L'incendie de la Casemate à Grenoble n'a pas été revendiqué mais il ressemble aux incendies "commis ces derniers temps par les anarchistes" selon le Parquet. Le centre culturel scientifique a été dévasté par un incendie criminel ce mardi 21 novembre 2017.
Jean-Yves Coquillat, procureur de la République de Grenoble.
Jean-Yves Coquillat, procureur de la République de Grenoble.
La liste des incendies non élucidés dans l'agglomération de Grenoble s'est donc allongée avec le feu qui a dévasté la Casemate. Le centre culturel scientifique, lieu emblématique de la capitale des Alpes, a été visé par des incendiaires ce mardi 21 novembre 2017. Pour Jean-Yves Coquillat, procureur de la République de Grenoble, comme pour plusieurs des incendies de ces dernières semaines, la piste des "anarchistes" semble privilégiée.

Si l'incendie de la Casemate n'a pas encore été revendiqué "il ressemble beaucoup aux incendies qui ont été commis ces derniers temps par les anarchistes" estime le Procureur de Grenoble qui a accordé une interview à une équipe de France 3 ce mercredi 22 novembre 2017. Jean-Yves Coquillat cite "le professionnalisme avec lequel on a pénétré dans les lieux", "la découpe du grillage par lequel ils sont rentrés, en passant par les toits".

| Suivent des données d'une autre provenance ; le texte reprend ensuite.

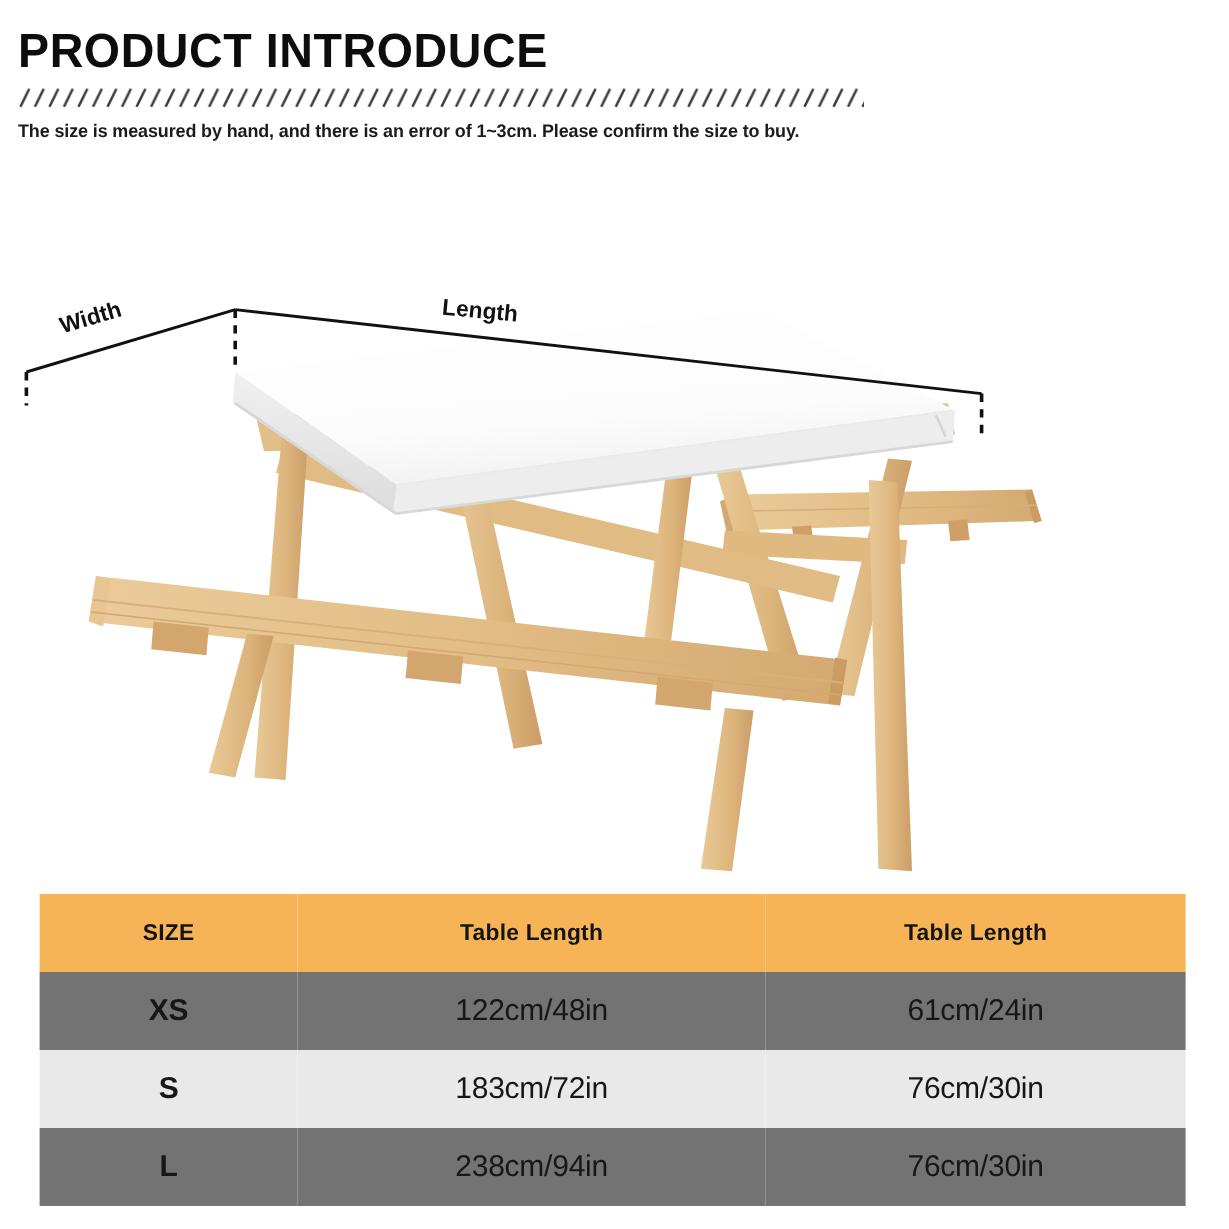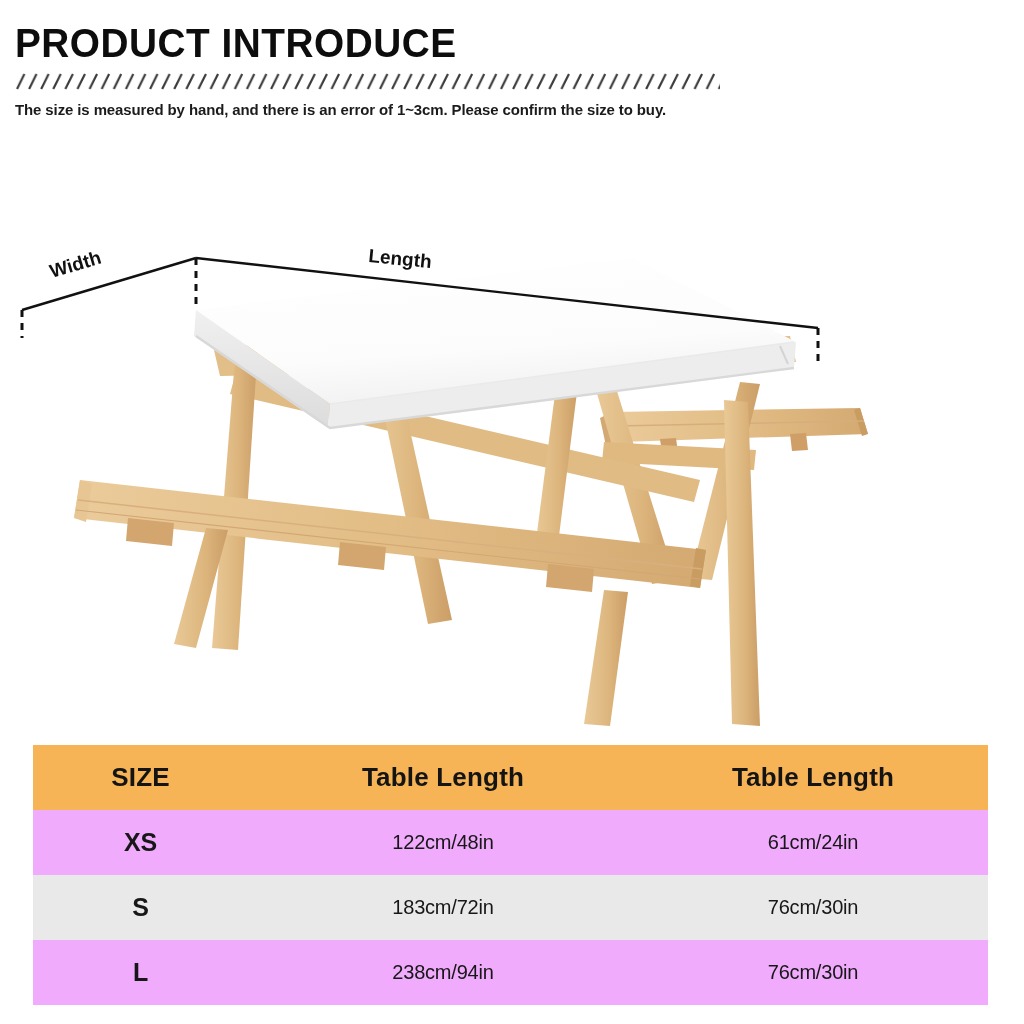--- a/index.html
+++ b/index.html
@@ -86,7 +86,7 @@
   }
   #size-table thead tr { background: #F6B456; }
   #size-table thead th {
-    font-size: 26px;
+    font-size: 19px;
     font-weight: bold;
     color: #141414;
     letter-spacing: 0.2px;

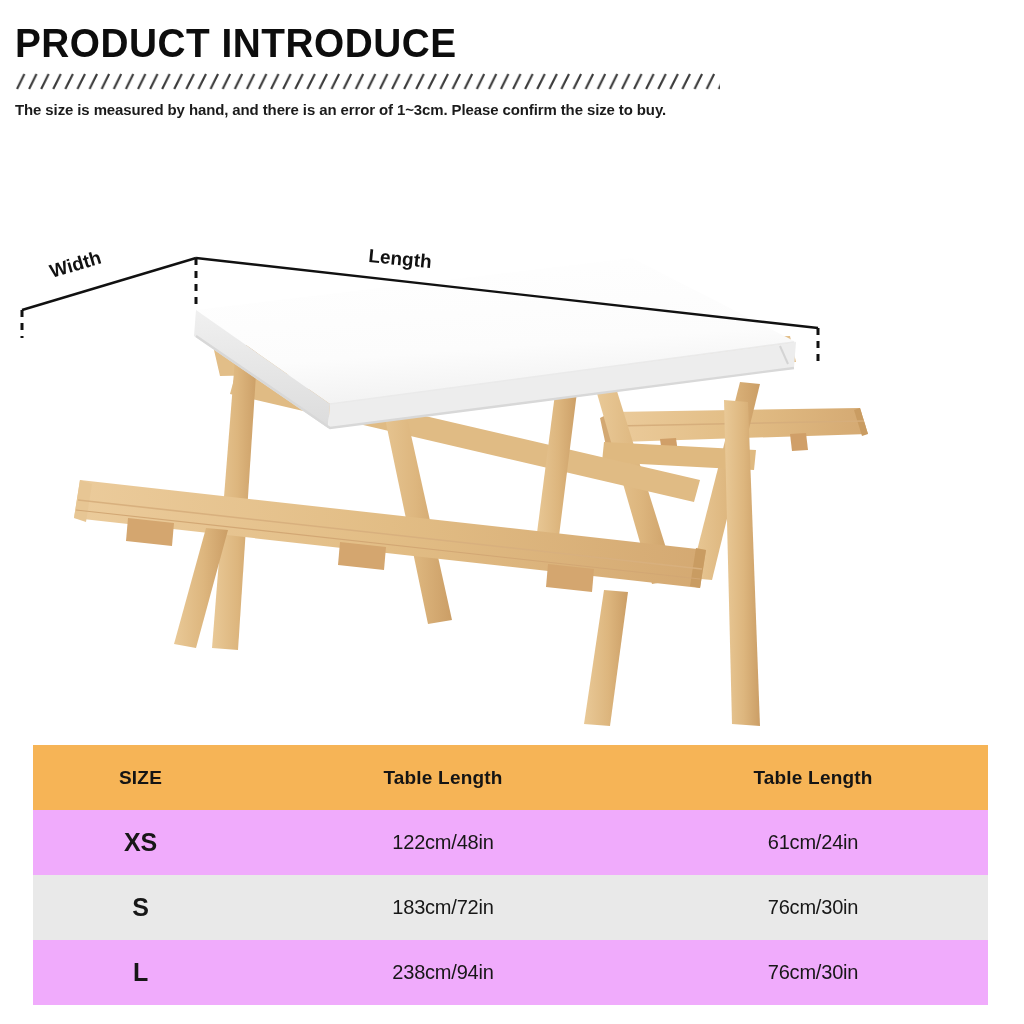--- a/index.html
+++ b/index.html
@@ -101,7 +101,7 @@
     font-weight: bold;
     font-size: 25px;
   }
-  #size-table tbody tr.odd { background: #f0abfc; }
+  #size-table tbody tr.odd { background: #737373; }
   #size-table tbody tr.even { background: #E9E9E9; }
 
   .col-size   { width: 215px; }

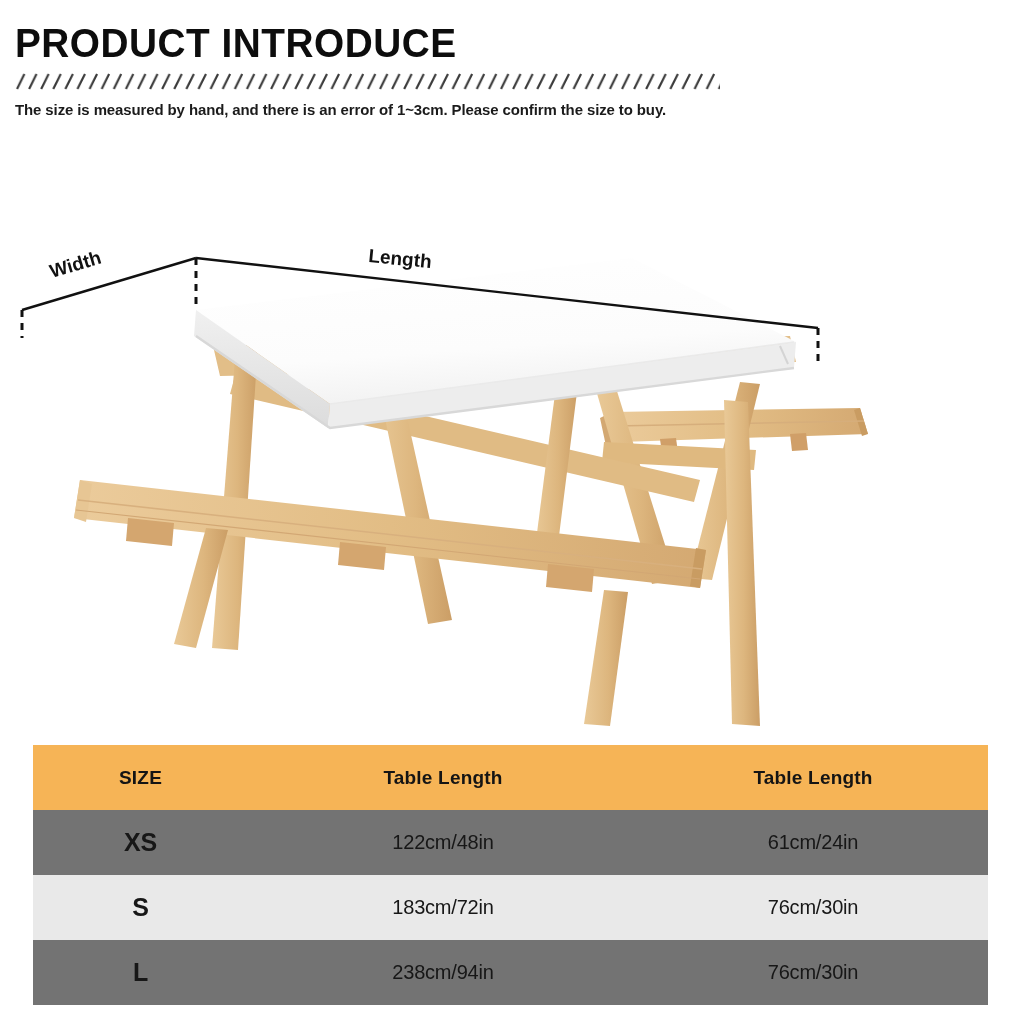--- a/index.html
+++ b/index.html
@@ -92,7 +92,7 @@
     letter-spacing: 0.2px;
   }
   #size-table tbody td {
-    font-size: 20px;
+    font-size: 25px;
     font-weight: 500;
     color: #171717;
     letter-spacing: -0.2px;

L'agglomération de Grenoble a été touchée par une série d'incendies toujours non élucidés à ce jour. Il y a eu l'incendie de la caserne Offner, rue Léon Blum à Grenoble le 21 septembre dernier et puis celui de la gendarmerie de Meylan dans la nuit du 25 au 26 octobre.


D'autres incendies criminels avaient déjà provoqué une vive émotion dans l'agglomération. Celui du théâtre Prémol en avril 2015 puis, plus récemment celui du collège Lucie Aubrac dans le quartier de la Villeneuve. Pourtant, selon le procureur de la République de Grenoble, ces 2 derniers incendies n'auraient pas de lien avec ceux qui ont visé les gendarmeries de Meylan et de Grenoble et la Casemate.

Pour la Casemate et les gendarmeries, mais aussi pour les voitures brûlées d'Enedis, "l'acte politique" ne ferait donc guère de doute pour Jean-Yves Coquillat même si aucun responsable n'a pour l'instant été identifié. Le procureur de Grenoble se dit inquiet : "ces incendies se rapprochent dans le temps" et "l'activité des incendiaires est de plus en plus importante". Et de conclure : "Heureusement, il n'y a pas eu de mort, mais on risque d'aboutir à un drame".